▸ WORK INSTRUCTION: Would you retype exactly the lines below, starting with the one that has "-> <div>ghgjfgcigfiyfiy, 05/25/2023</div>" and going on through the one that has "html: <div>Great game", with no pictures and nothing else?

▸ SUPPLIED MATERIAL:
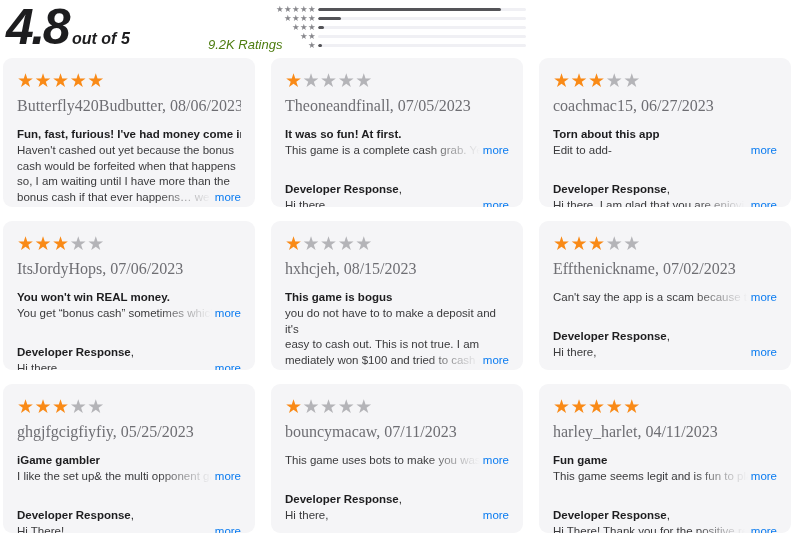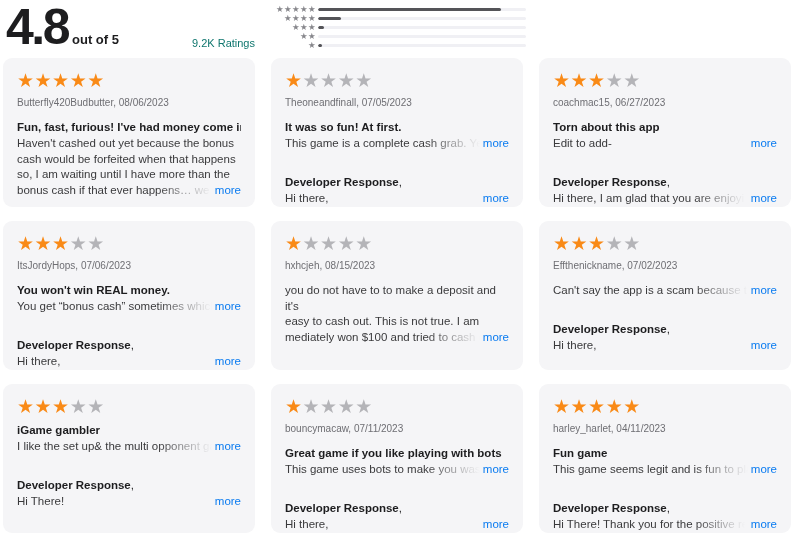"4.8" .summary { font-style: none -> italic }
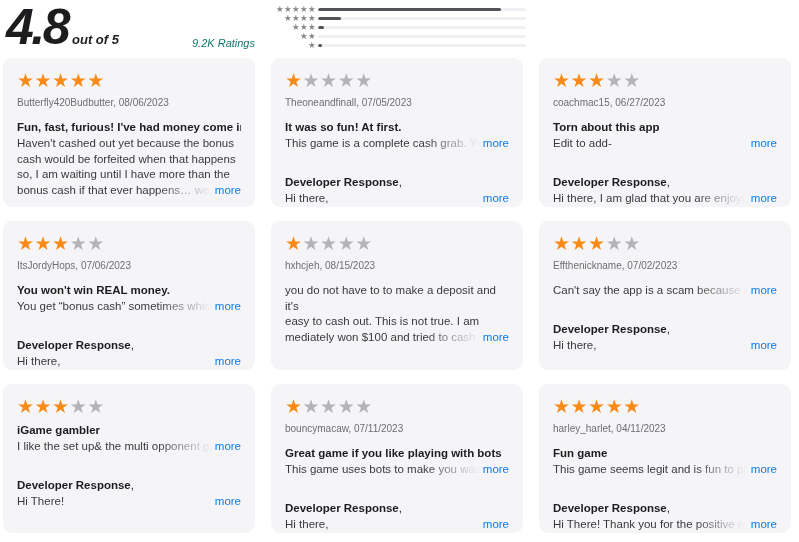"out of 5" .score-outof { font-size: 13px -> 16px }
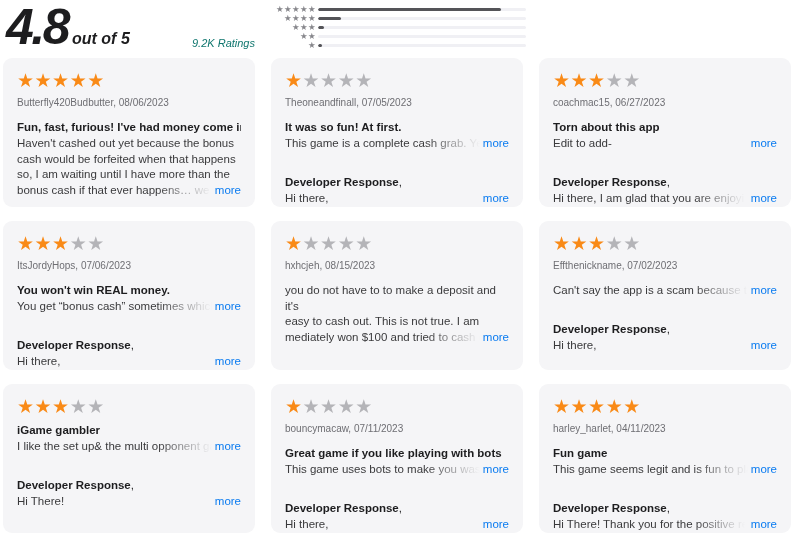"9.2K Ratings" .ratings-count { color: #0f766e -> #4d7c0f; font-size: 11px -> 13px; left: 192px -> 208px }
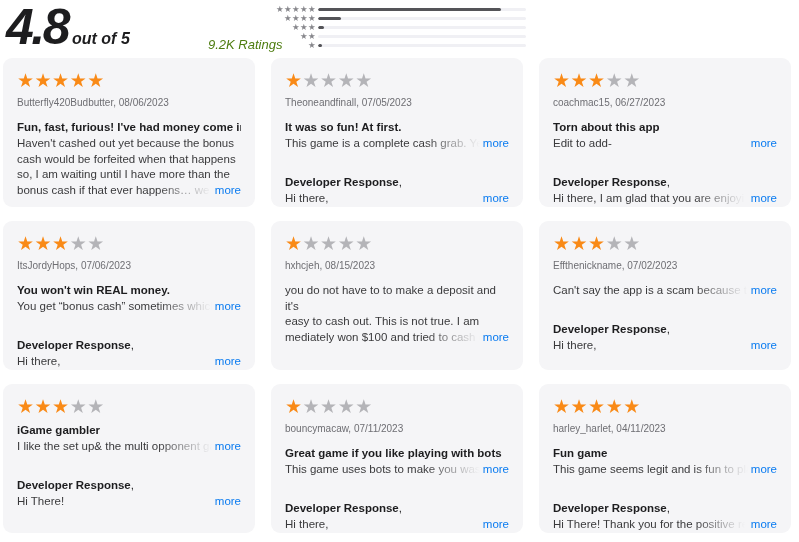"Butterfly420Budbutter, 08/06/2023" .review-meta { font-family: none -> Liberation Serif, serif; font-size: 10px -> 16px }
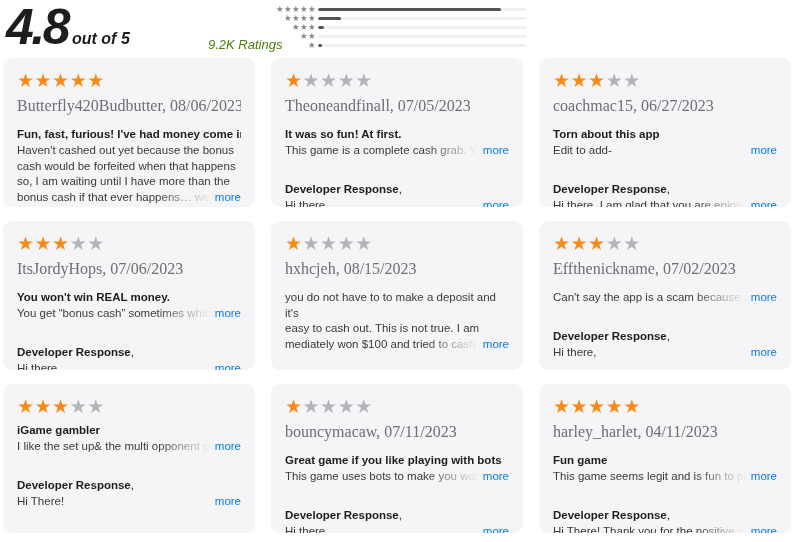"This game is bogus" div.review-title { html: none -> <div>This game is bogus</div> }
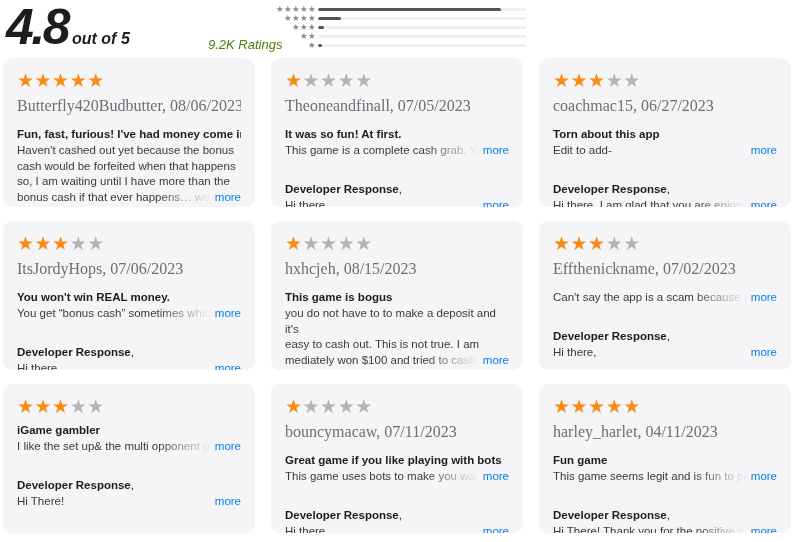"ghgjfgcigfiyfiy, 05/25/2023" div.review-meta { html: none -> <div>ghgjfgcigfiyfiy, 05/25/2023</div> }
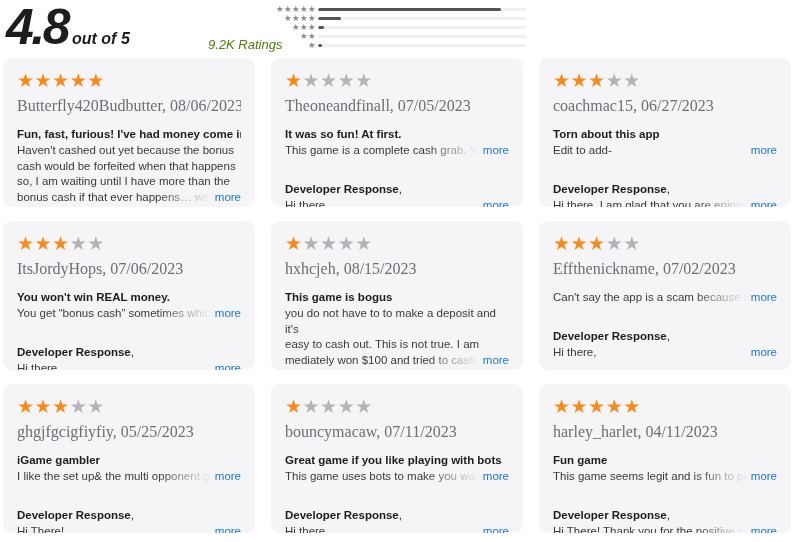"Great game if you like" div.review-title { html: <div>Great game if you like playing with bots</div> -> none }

* * *

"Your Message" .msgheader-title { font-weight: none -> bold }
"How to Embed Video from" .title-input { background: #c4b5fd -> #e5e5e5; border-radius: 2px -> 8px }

---

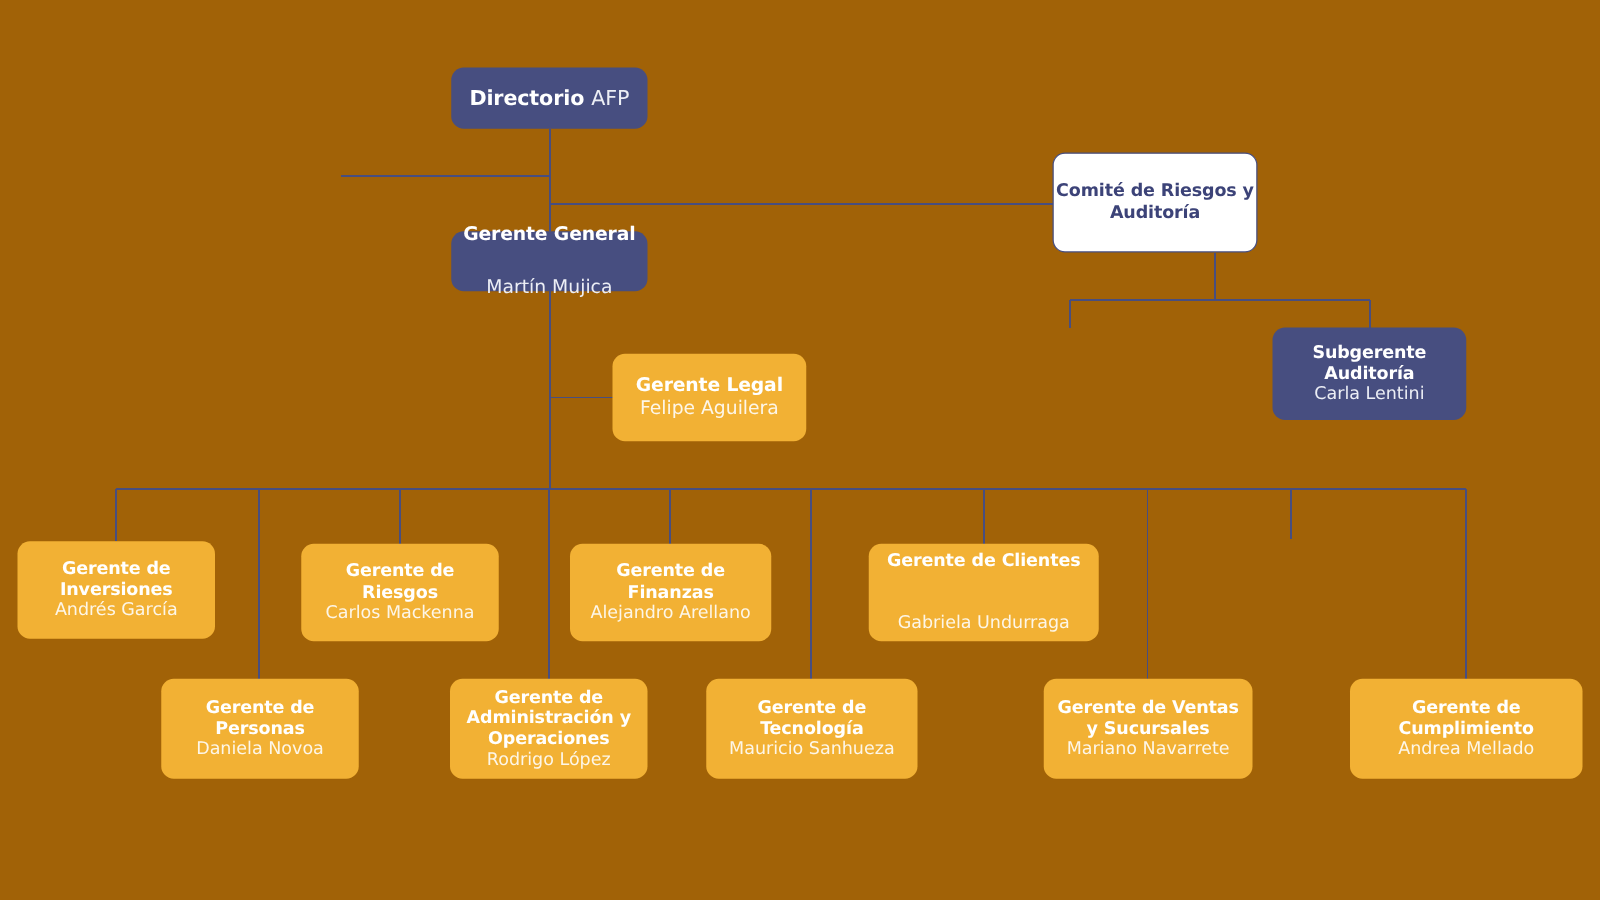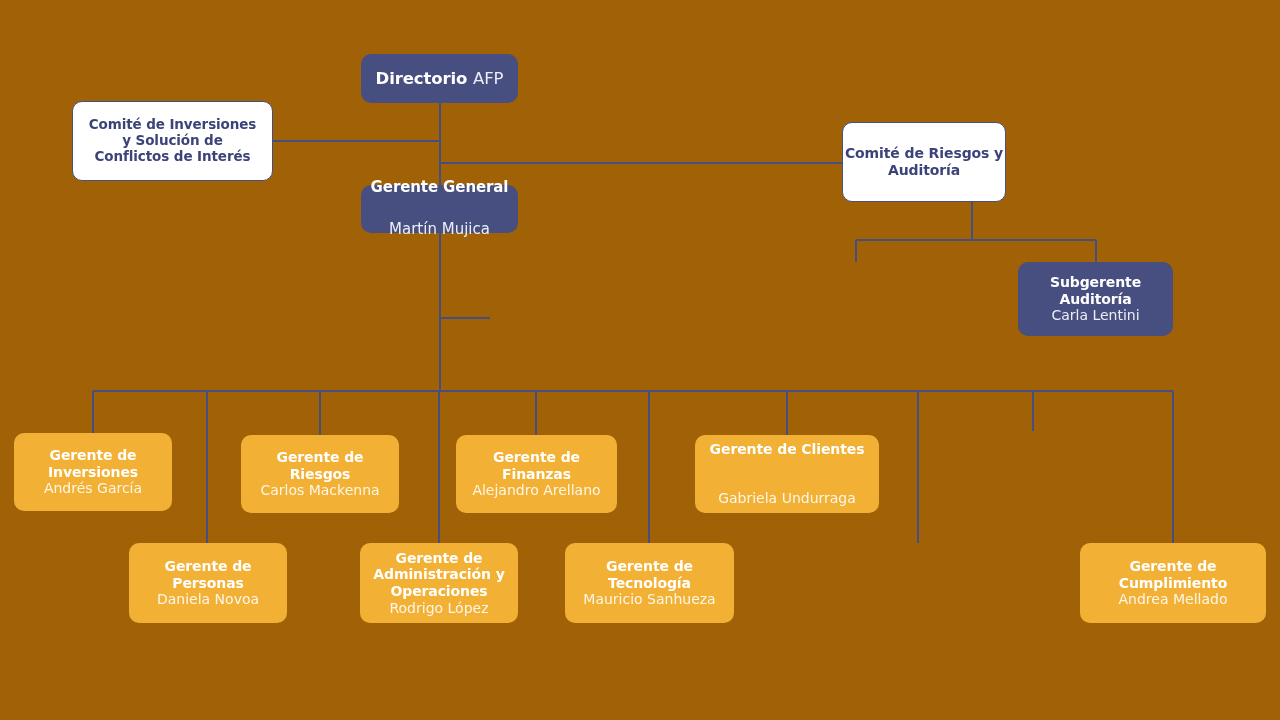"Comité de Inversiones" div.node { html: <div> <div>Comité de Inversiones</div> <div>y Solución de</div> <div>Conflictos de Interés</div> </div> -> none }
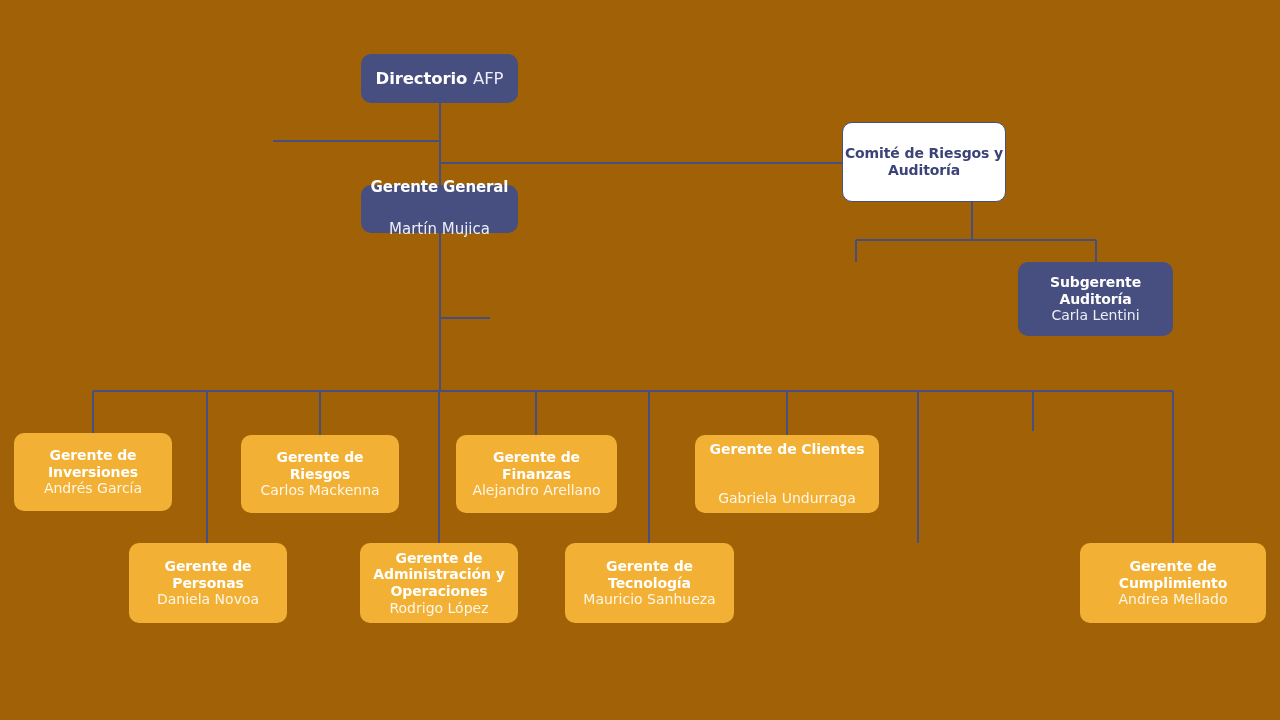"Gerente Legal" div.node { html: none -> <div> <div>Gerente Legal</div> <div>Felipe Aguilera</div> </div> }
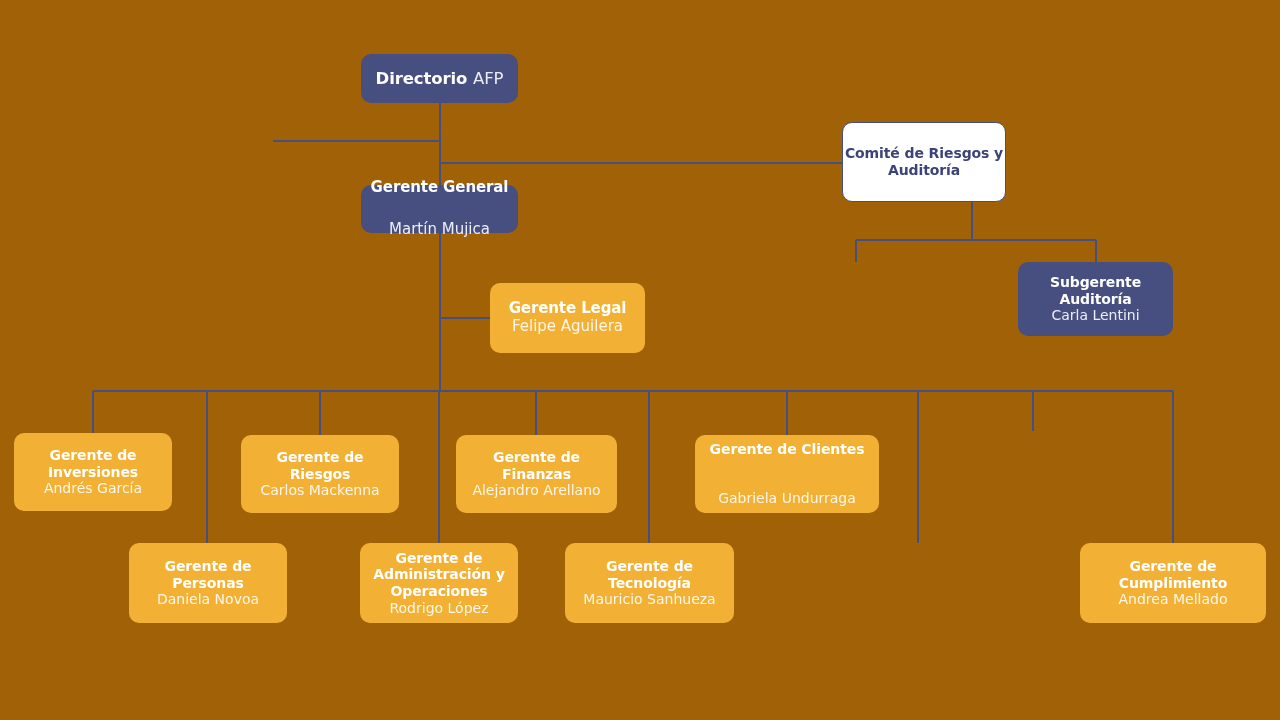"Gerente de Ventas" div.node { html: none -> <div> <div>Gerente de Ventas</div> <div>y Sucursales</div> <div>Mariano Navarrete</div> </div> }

▸ ANSWER TO THE EXERCISE:
"ghgjfgcigfiyfiy, 05/25/2023" div.review-meta { html: none -> <div>ghgjfgcigfiyfiy, 05/25/2023</div> }
"Great game if you like" div.review-title { html: <div>Great game if you like playing with bots</div> -> none }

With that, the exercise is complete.